◆ **TASK REQUIREMENTS**: Please repeat the entries exactly as they appear and omit any images.

◆ **SUPPLIED DATA**:
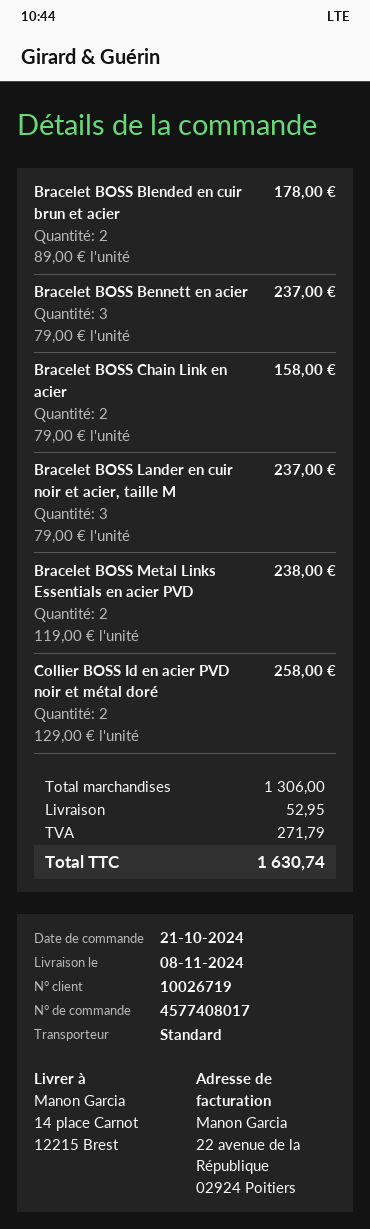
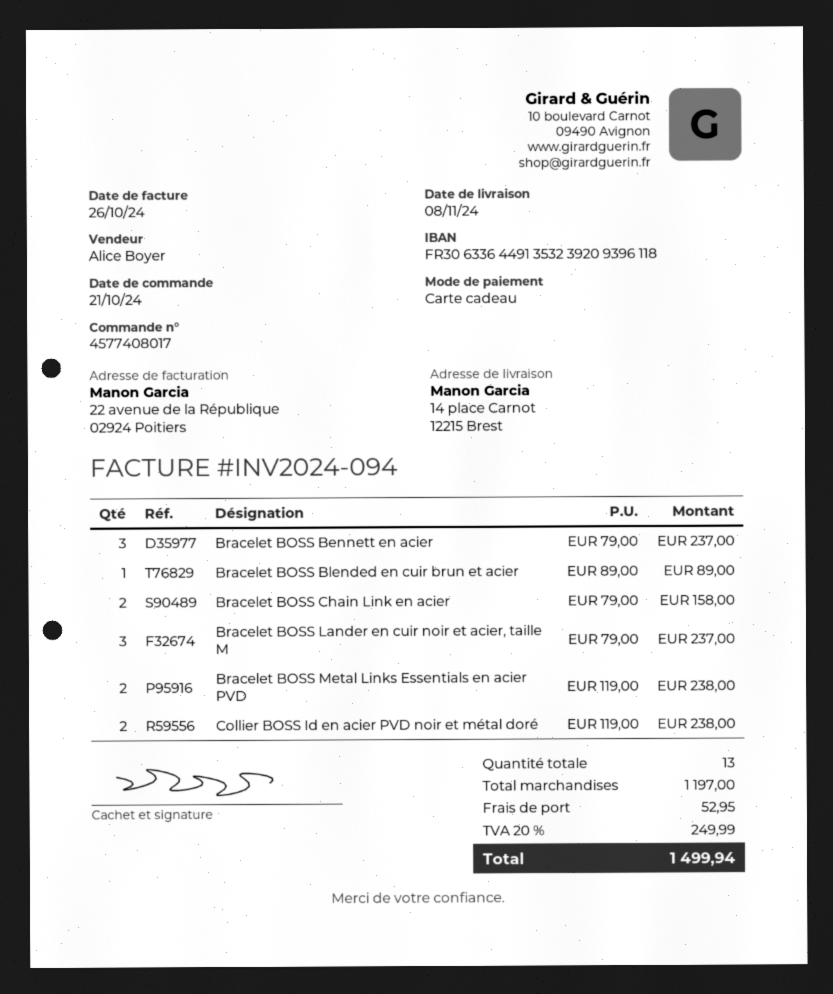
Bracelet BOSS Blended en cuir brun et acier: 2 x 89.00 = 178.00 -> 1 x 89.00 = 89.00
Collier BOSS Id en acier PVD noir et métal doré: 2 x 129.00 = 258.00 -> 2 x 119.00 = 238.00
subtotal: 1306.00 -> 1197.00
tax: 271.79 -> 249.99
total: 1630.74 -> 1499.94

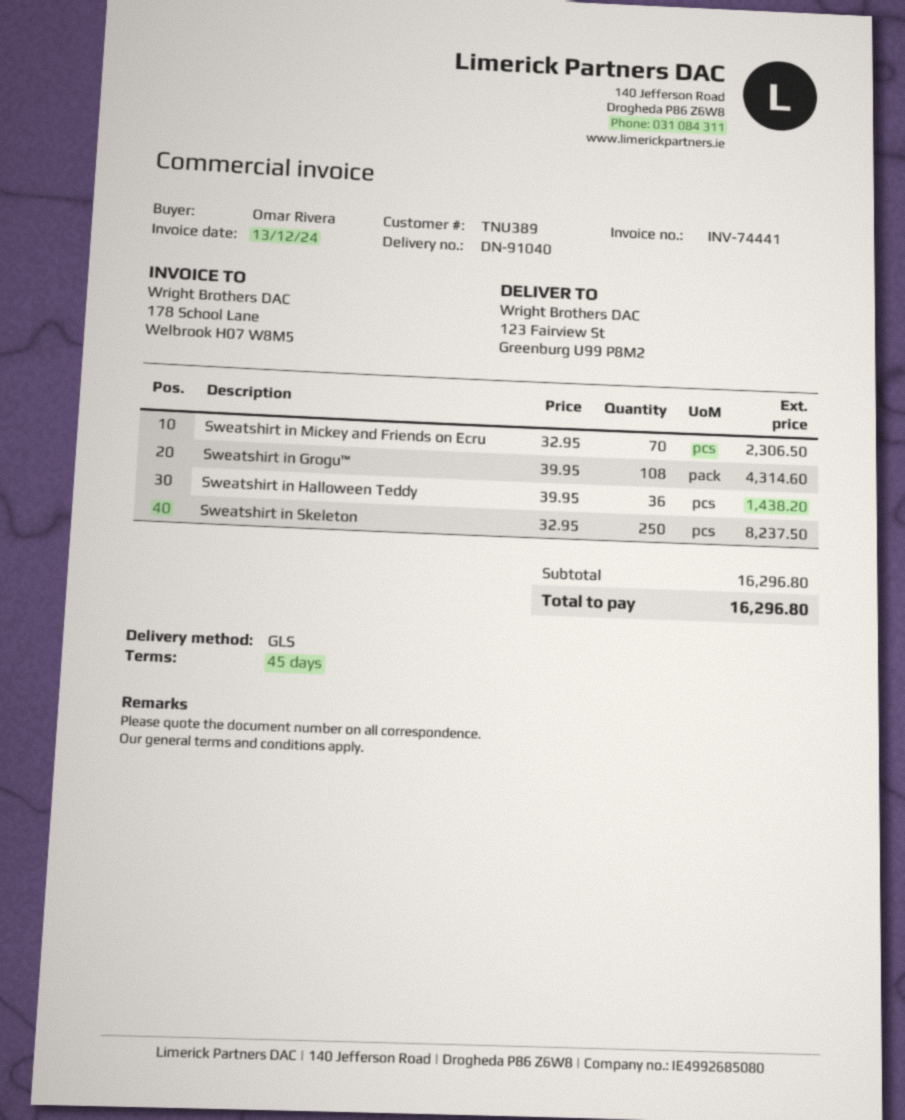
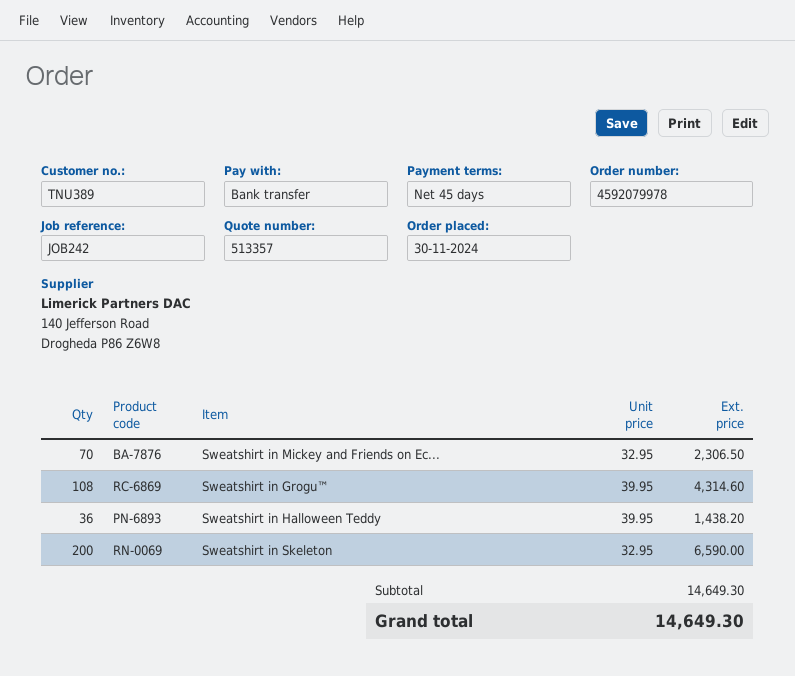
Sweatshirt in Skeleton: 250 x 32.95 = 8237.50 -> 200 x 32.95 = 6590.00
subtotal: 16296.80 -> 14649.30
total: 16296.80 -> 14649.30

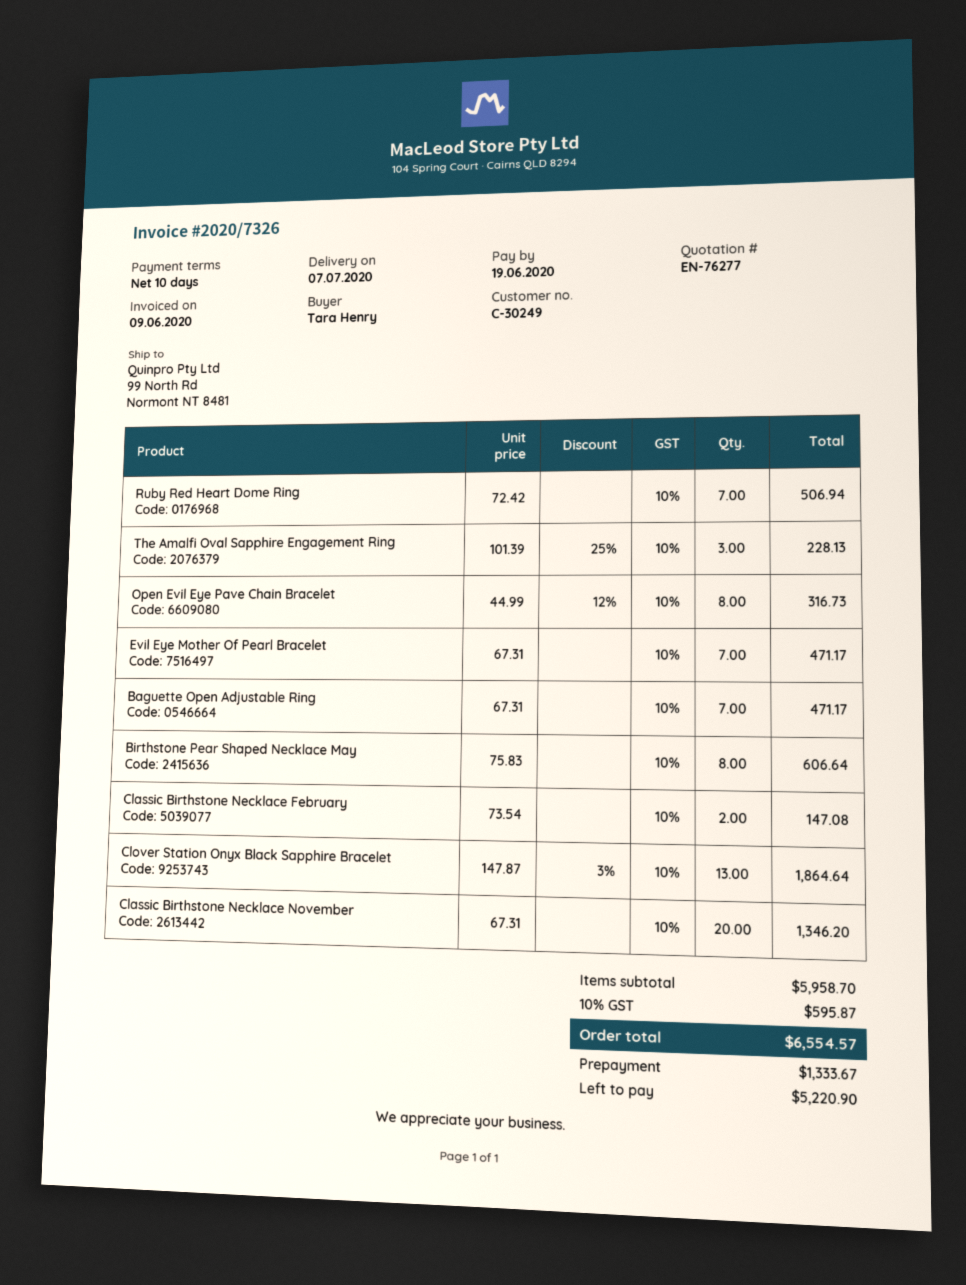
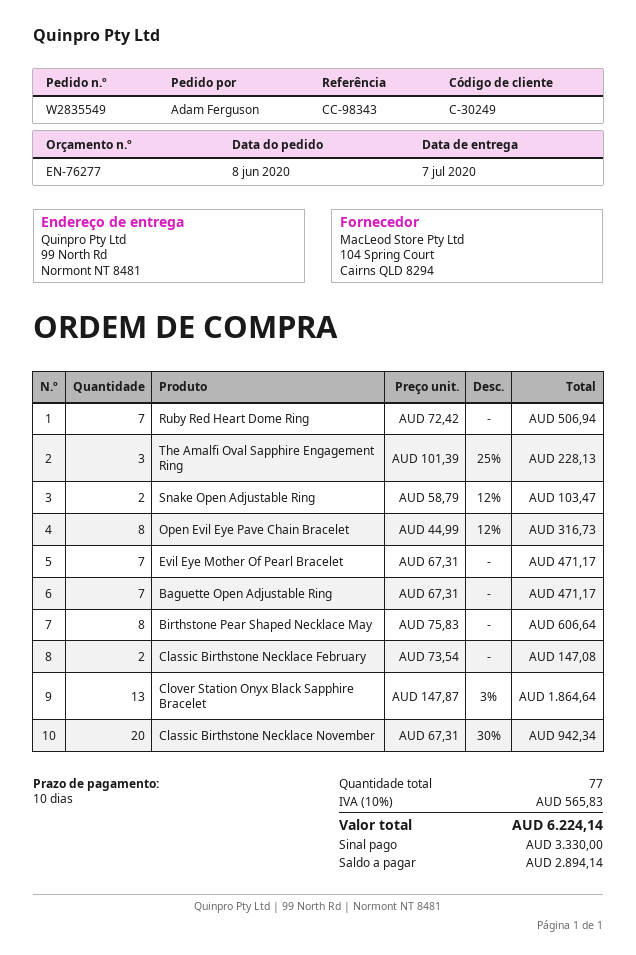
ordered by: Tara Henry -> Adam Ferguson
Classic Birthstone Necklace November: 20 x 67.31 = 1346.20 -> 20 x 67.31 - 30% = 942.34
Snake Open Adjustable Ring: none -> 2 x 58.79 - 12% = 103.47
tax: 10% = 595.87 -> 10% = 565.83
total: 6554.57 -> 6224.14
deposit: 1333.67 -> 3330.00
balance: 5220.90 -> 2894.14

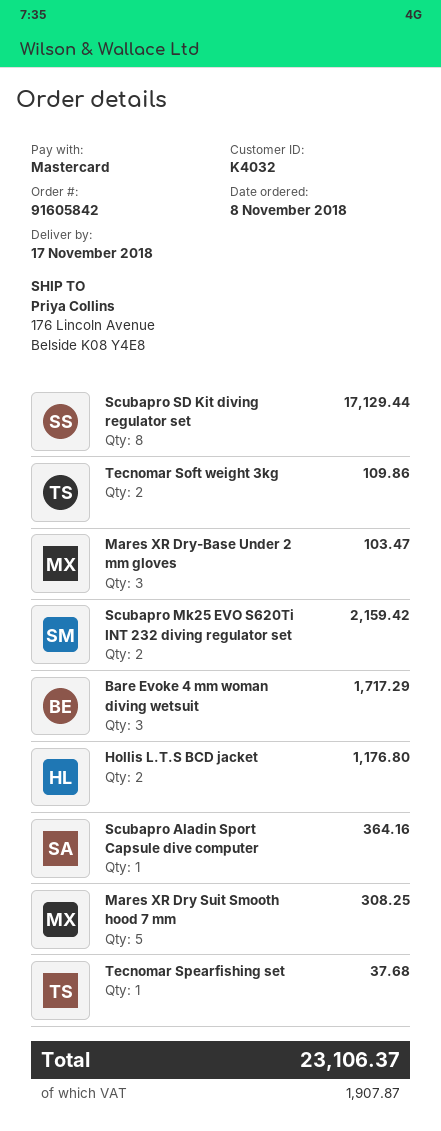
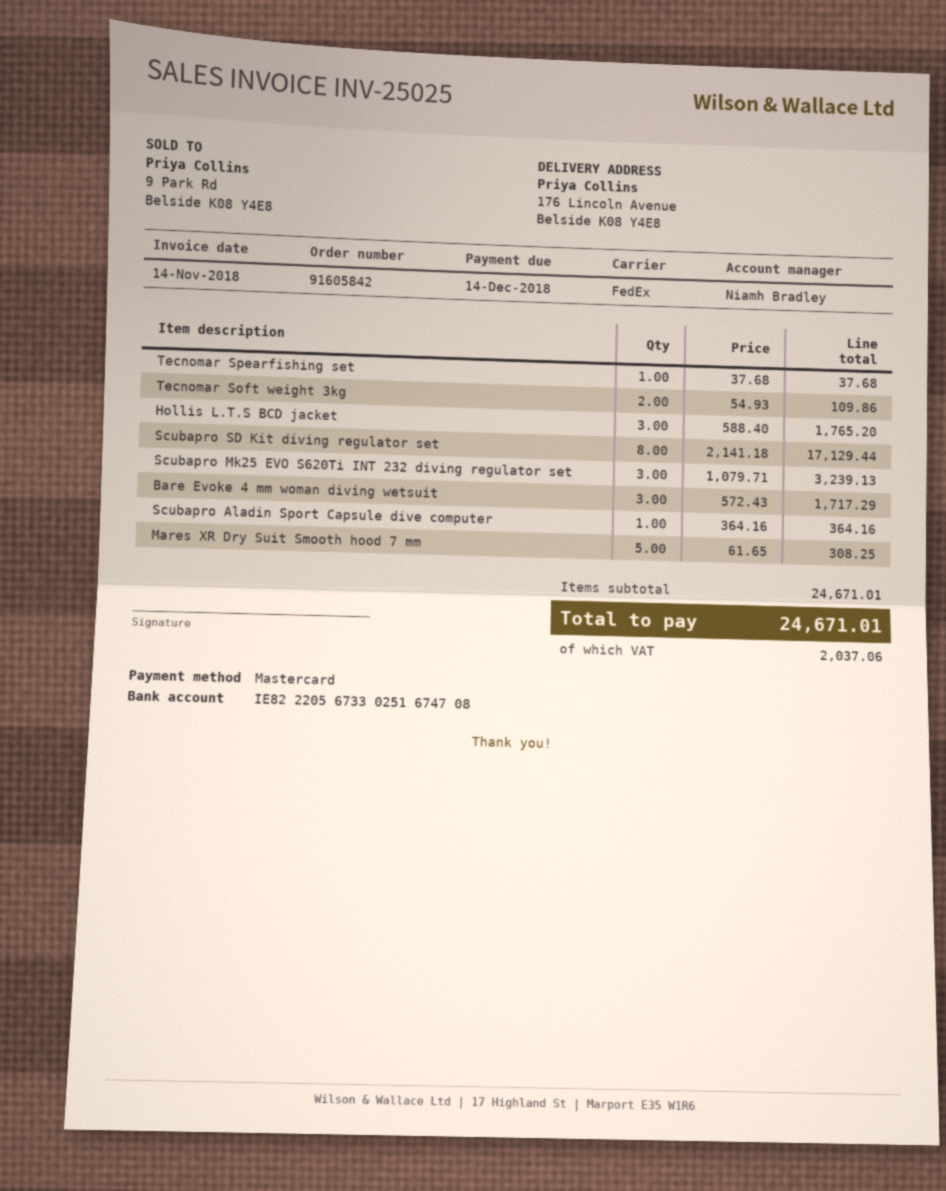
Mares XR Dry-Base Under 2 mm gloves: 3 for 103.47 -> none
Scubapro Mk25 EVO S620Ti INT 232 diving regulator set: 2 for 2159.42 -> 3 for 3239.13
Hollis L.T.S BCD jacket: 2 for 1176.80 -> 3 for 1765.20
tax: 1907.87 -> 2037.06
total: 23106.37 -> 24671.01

◆ **WORKED SOLUTION**:
Bracelet BOSS Blended en cuir brun et acier: 2 x 89.00 = 178.00 -> 1 x 89.00 = 89.00
Collier BOSS Id en acier PVD noir et métal doré: 2 x 129.00 = 258.00 -> 2 x 119.00 = 238.00
subtotal: 1306.00 -> 1197.00
tax: 271.79 -> 249.99
total: 1630.74 -> 1499.94

Sweatshirt in Skeleton: 250 x 32.95 = 8237.50 -> 200 x 32.95 = 6590.00
subtotal: 16296.80 -> 14649.30
total: 16296.80 -> 14649.30

ordered by: Tara Henry -> Adam Ferguson
Classic Birthstone Necklace November: 20 x 67.31 = 1346.20 -> 20 x 67.31 - 30% = 942.34
Snake Open Adjustable Ring: none -> 2 x 58.79 - 12% = 103.47
tax: 10% = 595.87 -> 10% = 565.83
total: 6554.57 -> 6224.14
deposit: 1333.67 -> 3330.00
balance: 5220.90 -> 2894.14

Mares XR Dry-Base Under 2 mm gloves: 3 for 103.47 -> none
Scubapro Mk25 EVO S620Ti INT 232 diving regulator set: 2 for 2159.42 -> 3 for 3239.13
Hollis L.T.S BCD jacket: 2 for 1176.80 -> 3 for 1765.20
tax: 1907.87 -> 2037.06
total: 23106.37 -> 24671.01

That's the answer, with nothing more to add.